Personal Credit: How to protect yourself pre-divorceBy Kimberly Nelson
“If you don’t protect yourself, you risk the negative consequences associated with your former spouse’s debt.”
Divorce can be an emotional roller coaster, one you never wanted to ride and one you can’t wait to get off. While you’re holding on tight and waiting for this shaky ride to end, it’s easy to forget about basic money management and how important it will soon become, particularly when it comes to your personal credit. If you don’t protect yourself, you risk the negative consequences associated with your former spouse’s debt.
Here are 4 proven tactics to help you protect yourself from that risk and winding up tied into your former spouse’s debt:
- Close it. Get rid of entangled credit and cards.
- Freeze it. Put your credit on ice.
- Separate it. Create a line of credit just for you.
- Monitor it. Check regularly to stay on top of it.
1. Close It
As you begin to work toward de-tangling the financial web that you and your spouse have woven over the years, a good first step towards independence is to close any joint lines of credit, joint credit cards, and even joint checking accounts.
This is important because you don’t want to be on the hook for any new debt that your soon-to-be ex may incur during your separation, and you will need a strong credit score as you transition into your new single life with a new apartment, home loan, etc.
The best course of action here is to decouple any credit card accounts during the separation process, to protect the credit of both parties. If things are still amicable, communicate with your ex about how you might pay off the cards together and close the account as soon as possible. You may also consider transferring the debt on any joint cards to new individual credit cards in each spouse’s separate name and closing the original account. If you and your soon-to-be ex are not on amicable terms, you should stop using any joint credit accounts yourself and let your attorney know that the debts incurred on the joint line from that point forward belong to your ex, and try to work that into the final divorce settlement.
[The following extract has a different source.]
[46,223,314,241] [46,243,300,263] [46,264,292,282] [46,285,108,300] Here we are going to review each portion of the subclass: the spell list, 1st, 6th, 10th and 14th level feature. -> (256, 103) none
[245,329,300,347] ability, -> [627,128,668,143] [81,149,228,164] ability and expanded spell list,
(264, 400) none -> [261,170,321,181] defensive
Remember that no divorce decree trumps the contract you have with the issuer – this means that even if your divorce settlement states that your spouse must pay the debt on a joint credit card, your credit is still at risk if they choose not to pay.
2. Freeze It
Even if it seems unlikely, your spouse might be able to open new lines of joint credit without your authorization.
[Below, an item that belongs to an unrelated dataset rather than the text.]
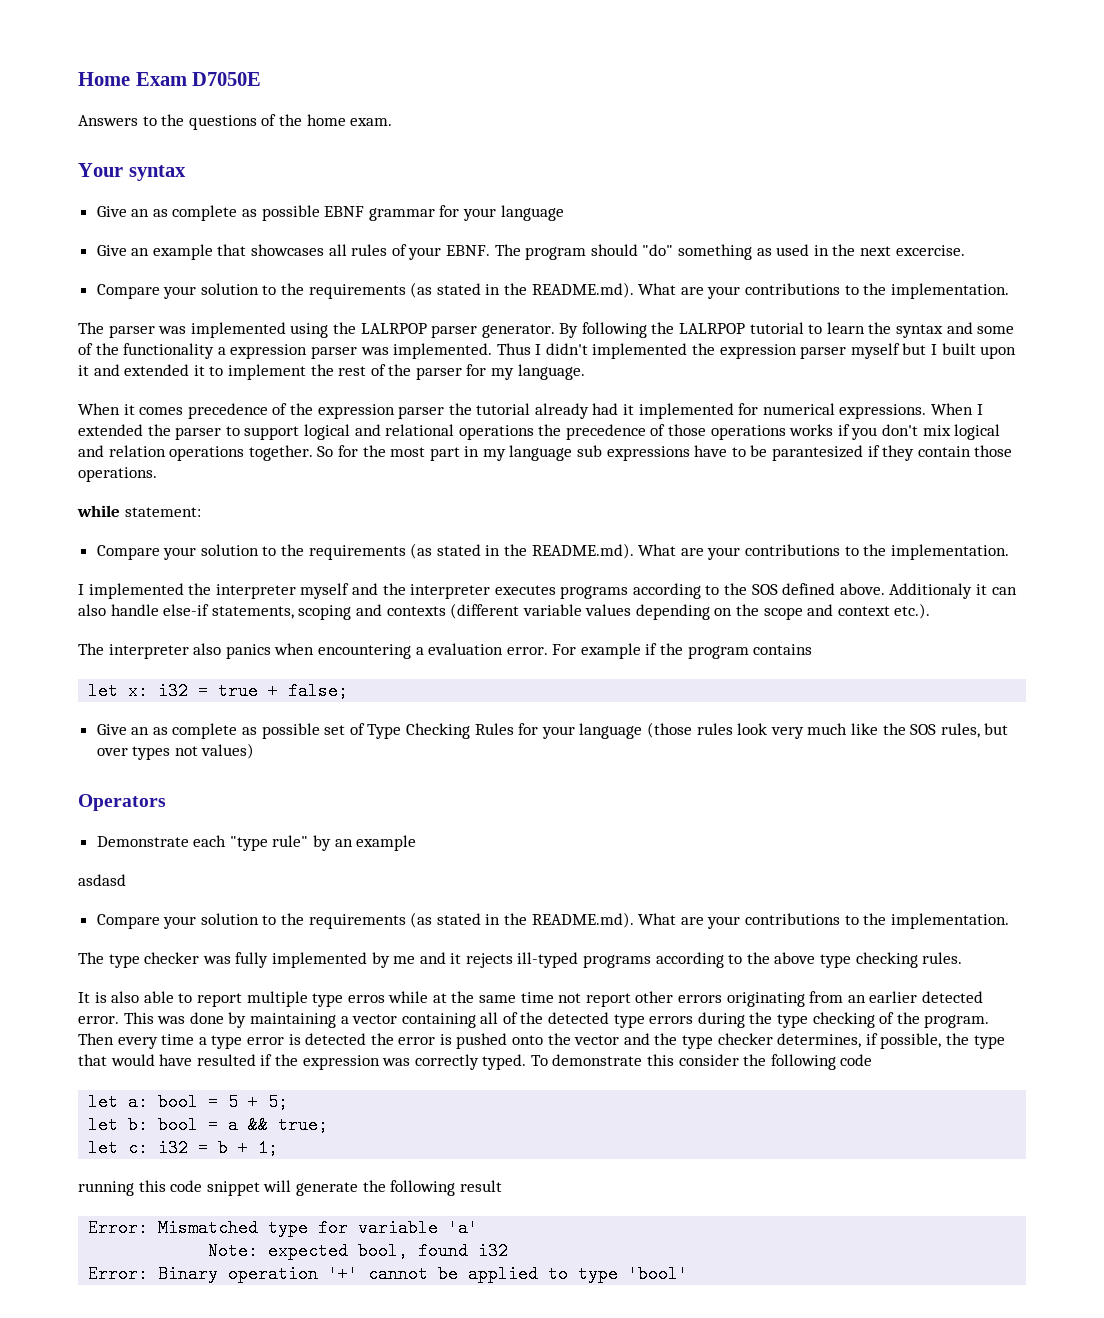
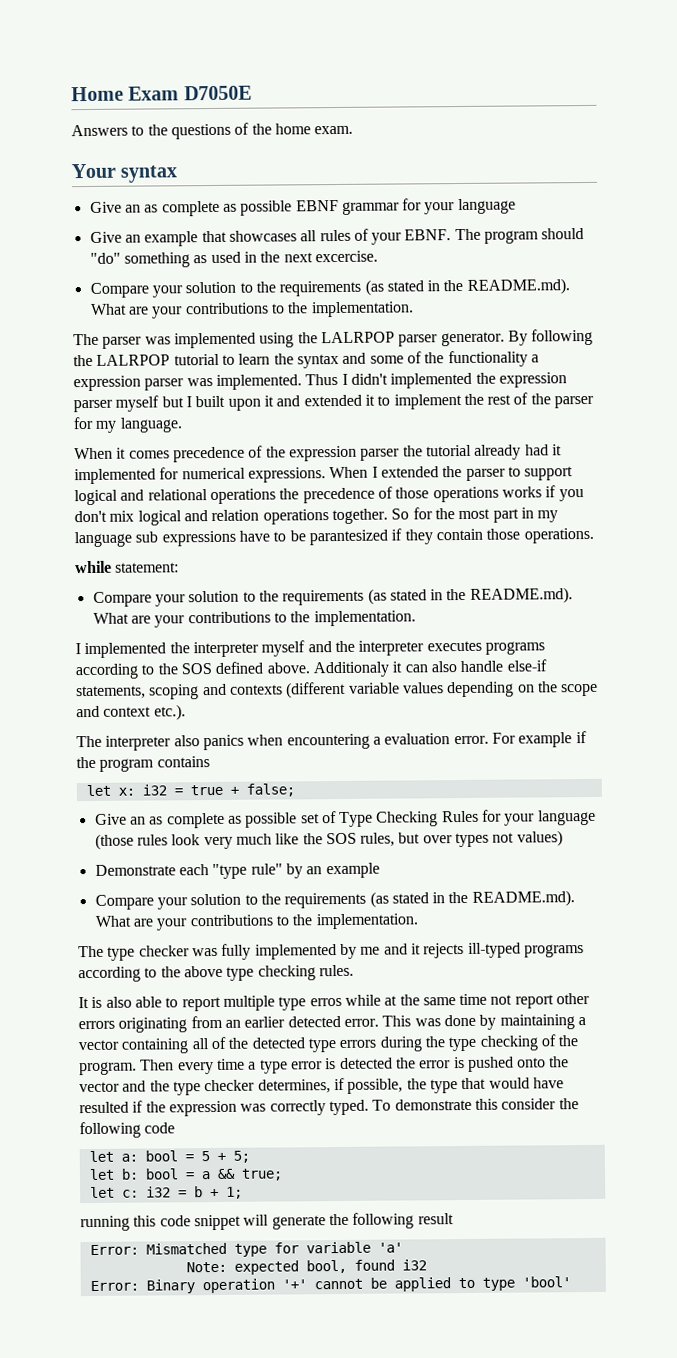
[78,794,166,811] // Operators -> (563, 838) none
[78,874,126,886] // asdasd -> (380, 870) none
These days you can put your credit on ice, meaning you can lock it up with each of the three credit bureaus (Experian, Equifax, and Transunion) so that no one, (including you), can create a new debt channel until you call the credit bureau and “un-freeze” it yourself with your own secure password.
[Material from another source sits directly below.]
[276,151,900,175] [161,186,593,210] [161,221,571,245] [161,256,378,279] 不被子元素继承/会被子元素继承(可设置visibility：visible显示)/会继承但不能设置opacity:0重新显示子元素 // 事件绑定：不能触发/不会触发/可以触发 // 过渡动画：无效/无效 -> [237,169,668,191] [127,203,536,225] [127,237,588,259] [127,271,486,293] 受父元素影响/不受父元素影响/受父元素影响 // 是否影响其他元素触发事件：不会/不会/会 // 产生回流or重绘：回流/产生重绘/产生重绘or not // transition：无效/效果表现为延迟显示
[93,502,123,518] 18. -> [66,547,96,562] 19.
A bank is likely to require a credit check to simply open a bank account, so even a new checking account cannot be opened in your name while your credit is frozen – though creditors and lenders with whom you already have accounts may have less stringent requirements to open a new account, so check in directly with them to be certain your credit is protected.
Placing this freeze does not affect your credit score, and while there is usually a small fee to put the freeze in place, it costs nothing to unlock it once you are ready.
3. Separate It
Even if you have been married for a long time, the credit bureaus maintain separate files and credit ratings on you and your spouse. That is why creating separate lines of credit now is vital.
At this time, you do not want to incur any further joint debt, and, as noted in point 1, no divorce decree will negate your original contract with the lender. If your ex continues to tap that credit line, it could potentially leave you on the hook for more debt than you realized.
It is also very important to make sure that your spending is separate from that of your soon-to-be ex. When you are ready to have your attorneys and possibly forensic accountants review both parties’ individual spending during a divorce negotiation, the ability to clearly define “who spent what and why” can be very powerful when ultimately separating assets and establishing MSOL (Marital Standard of Living) which is the basis for alimony and child support discussions.
Finding out that your ex-spouse has gone on an extravagant spending spree with joint assets is no fun, so take this opportunity to remove that possibility from your financial equation.
4. Monitor It:
Bad credit can cost you money in ways you never imagined – including unfavorable interest rates when you take out a mortgage, car loan, or student loan. It could keep you from being able to rent an apartment, it could even prevent you from landing that great new employment opportunity you were applying for.
That’s why it pays to know your credit score and to know that you are entitled to a free report by law every year from each of the three major bureaus. You can check the same credit report from a different bureau every four months if you want to. Scan it carefully for abnormal activity, such as accounts or credit cards you did not open. You can order the report through each agency, or at http://www.annualcreditreport.com. They will offer additional services for an additional charge, but you really just need the credit score.
If you are worried about your credit as you move through your divorce, you can arrange for credit monitoring for a very low charge and receive email updates if there are any changes, applications for credit, missed payments on debt accounts, etc.
If there’s any good news about divorce and credit, it’s that the divorce itself has no effect on your credit score. Credit scores are affected negatively due to the actions (or inactions) of the parties involved. If you take the time to educate yourself about your personal credit, you will be that much closer to the resolution of your dissolution.